Return each line of the records below that contains the word "none".

::: Supplied records

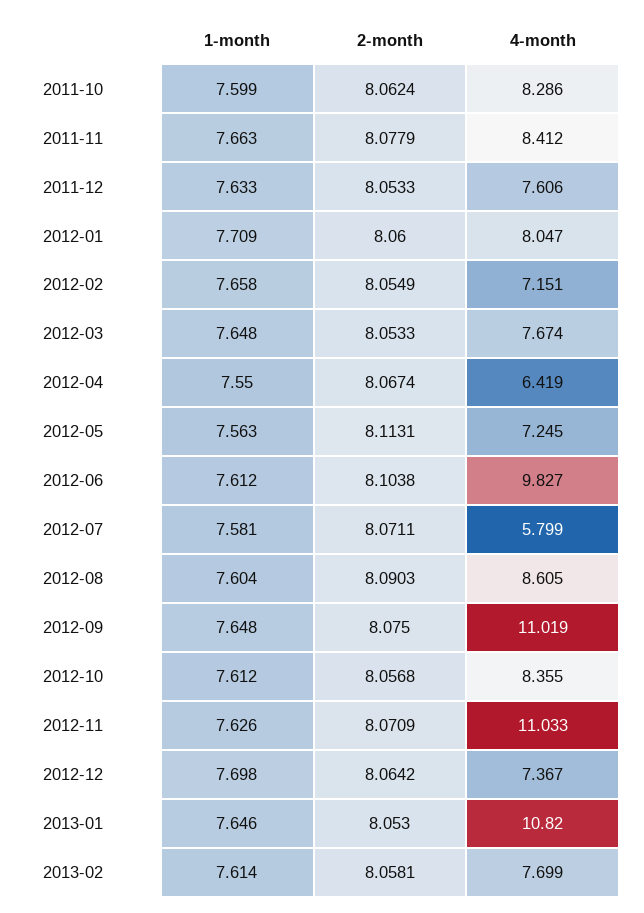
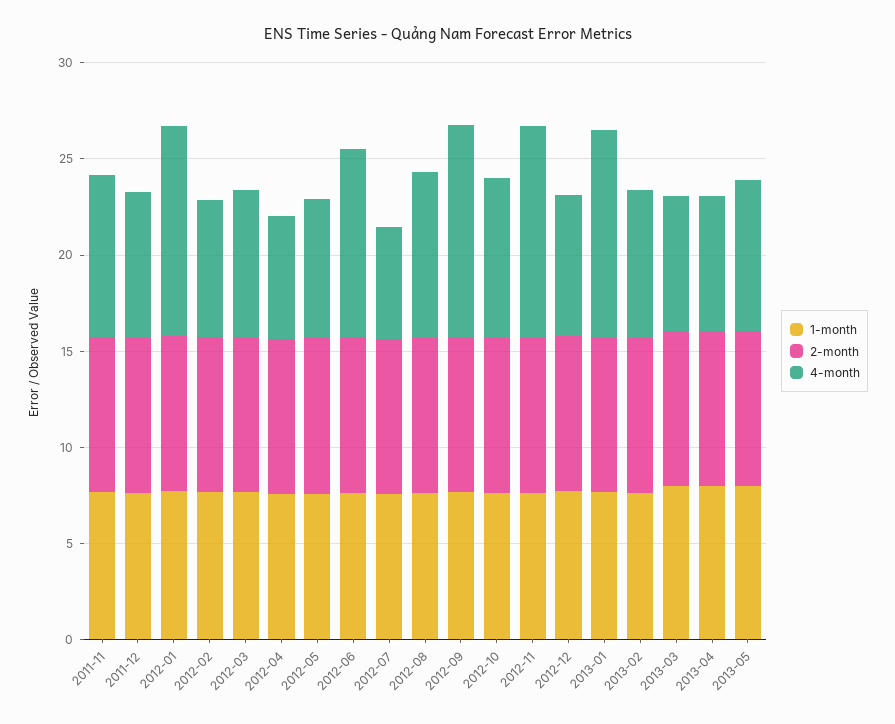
1-month, 2011-10: 7.599 -> none
2-month, 2011-10: 8.0624 -> none
4-month, 2011-10: 8.286 -> none
4-month, 2012-01: 8.047 -> 11
1-month, 2013-03: none -> 8
2-month, 2013-03: none -> 8
4-month, 2013-03: none -> 7
1-month, 2013-04: none -> 8
2-month, 2013-04: none -> 8
4-month, 2013-04: none -> 7
1-month, 2013-05: none -> 8
2-month, 2013-05: none -> 8
4-month, 2013-05: none -> 8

::::::

• [Reply]
1-month, 2011-10: 7.599 -> none
2-month, 2011-10: 8.0624 -> none
4-month, 2011-10: 8.286 -> none
1-month, 2013-03: none -> 8
2-month, 2013-03: none -> 8
4-month, 2013-03: none -> 7
1-month, 2013-04: none -> 8
2-month, 2013-04: none -> 8
4-month, 2013-04: none -> 7
1-month, 2013-05: none -> 8
2-month, 2013-05: none -> 8
4-month, 2013-05: none -> 8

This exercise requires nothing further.